═══ Working data

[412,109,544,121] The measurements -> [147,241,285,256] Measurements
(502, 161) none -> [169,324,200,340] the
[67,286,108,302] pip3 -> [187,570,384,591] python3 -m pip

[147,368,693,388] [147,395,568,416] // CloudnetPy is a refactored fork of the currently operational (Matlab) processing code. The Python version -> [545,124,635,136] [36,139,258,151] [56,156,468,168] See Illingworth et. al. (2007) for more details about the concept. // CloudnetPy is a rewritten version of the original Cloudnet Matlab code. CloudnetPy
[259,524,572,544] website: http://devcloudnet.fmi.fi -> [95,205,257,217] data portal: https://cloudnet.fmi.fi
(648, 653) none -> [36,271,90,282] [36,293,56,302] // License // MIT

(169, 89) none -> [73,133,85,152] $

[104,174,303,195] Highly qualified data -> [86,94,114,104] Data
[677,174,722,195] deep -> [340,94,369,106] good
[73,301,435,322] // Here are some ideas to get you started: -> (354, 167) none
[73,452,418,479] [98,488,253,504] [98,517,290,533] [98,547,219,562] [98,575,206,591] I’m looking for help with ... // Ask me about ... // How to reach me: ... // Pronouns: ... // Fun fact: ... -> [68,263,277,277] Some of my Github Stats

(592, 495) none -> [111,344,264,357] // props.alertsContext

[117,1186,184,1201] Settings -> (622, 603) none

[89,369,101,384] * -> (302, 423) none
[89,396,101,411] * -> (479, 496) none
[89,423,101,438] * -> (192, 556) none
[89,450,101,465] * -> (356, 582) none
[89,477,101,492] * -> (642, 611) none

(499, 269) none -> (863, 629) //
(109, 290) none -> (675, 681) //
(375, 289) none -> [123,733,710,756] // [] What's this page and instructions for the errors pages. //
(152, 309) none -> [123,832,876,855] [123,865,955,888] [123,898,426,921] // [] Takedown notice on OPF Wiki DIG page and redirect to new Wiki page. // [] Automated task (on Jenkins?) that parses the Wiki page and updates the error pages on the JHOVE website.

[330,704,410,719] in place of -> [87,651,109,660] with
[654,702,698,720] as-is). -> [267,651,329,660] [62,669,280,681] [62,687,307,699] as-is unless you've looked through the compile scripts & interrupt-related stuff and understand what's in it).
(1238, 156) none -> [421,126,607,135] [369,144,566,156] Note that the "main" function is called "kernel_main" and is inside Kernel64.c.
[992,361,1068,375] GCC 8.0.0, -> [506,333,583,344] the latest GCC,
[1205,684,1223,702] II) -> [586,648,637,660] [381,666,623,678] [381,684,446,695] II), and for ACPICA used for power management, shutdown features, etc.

══════

# [Task details]
Each line above should be duplicated without any alteration.

# [Exercise solution]
[412,109,544,121] The measurements -> [147,241,285,256] Measurements
(502, 161) none -> [169,324,200,340] the
[67,286,108,302] pip3 -> [187,570,384,591] python3 -m pip

[147,368,693,388] [147,395,568,416] // CloudnetPy is a refactored fork of the currently operational (Matlab) processing code. The Python version -> [545,124,635,136] [36,139,258,151] [56,156,468,168] See Illingworth et. al. (2007) for more details about the concept. // CloudnetPy is a rewritten version of the original Cloudnet Matlab code. CloudnetPy
[259,524,572,544] website: http://devcloudnet.fmi.fi -> [95,205,257,217] data portal: https://cloudnet.fmi.fi
(648, 653) none -> [36,271,90,282] [36,293,56,302] // License // MIT

(169, 89) none -> [73,133,85,152] $

[104,174,303,195] Highly qualified data -> [86,94,114,104] Data
[677,174,722,195] deep -> [340,94,369,106] good
[73,301,435,322] // Here are some ideas to get you started: -> (354, 167) none
[73,452,418,479] [98,488,253,504] [98,517,290,533] [98,547,219,562] [98,575,206,591] I’m looking for help with ... // Ask me about ... // How to reach me: ... // Pronouns: ... // Fun fact: ... -> [68,263,277,277] Some of my Github Stats

(592, 495) none -> [111,344,264,357] // props.alertsContext

[117,1186,184,1201] Settings -> (622, 603) none

[89,369,101,384] * -> (302, 423) none
[89,396,101,411] * -> (479, 496) none
[89,423,101,438] * -> (192, 556) none
[89,450,101,465] * -> (356, 582) none
[89,477,101,492] * -> (642, 611) none

(499, 269) none -> (863, 629) //
(109, 290) none -> (675, 681) //
(375, 289) none -> [123,733,710,756] // [] What's this page and instructions for the errors pages. //
(152, 309) none -> [123,832,876,855] [123,865,955,888] [123,898,426,921] // [] Takedown notice on OPF Wiki DIG page and redirect to new Wiki page. // [] Automated task (on Jenkins?) that parses the Wiki page and updates the error pages on the JHOVE website.

[330,704,410,719] in place of -> [87,651,109,660] with
[654,702,698,720] as-is). -> [267,651,329,660] [62,669,280,681] [62,687,307,699] as-is unless you've looked through the compile scripts & interrupt-related stuff and understand what's in it).
(1238, 156) none -> [421,126,607,135] [369,144,566,156] Note that the "main" function is called "kernel_main" and is inside Kernel64.c.
[992,361,1068,375] GCC 8.0.0, -> [506,333,583,344] the latest GCC,
[1205,684,1223,702] II) -> [586,648,637,660] [381,666,623,678] [381,684,446,695] II), and for ACPICA used for power management, shutdown features, etc.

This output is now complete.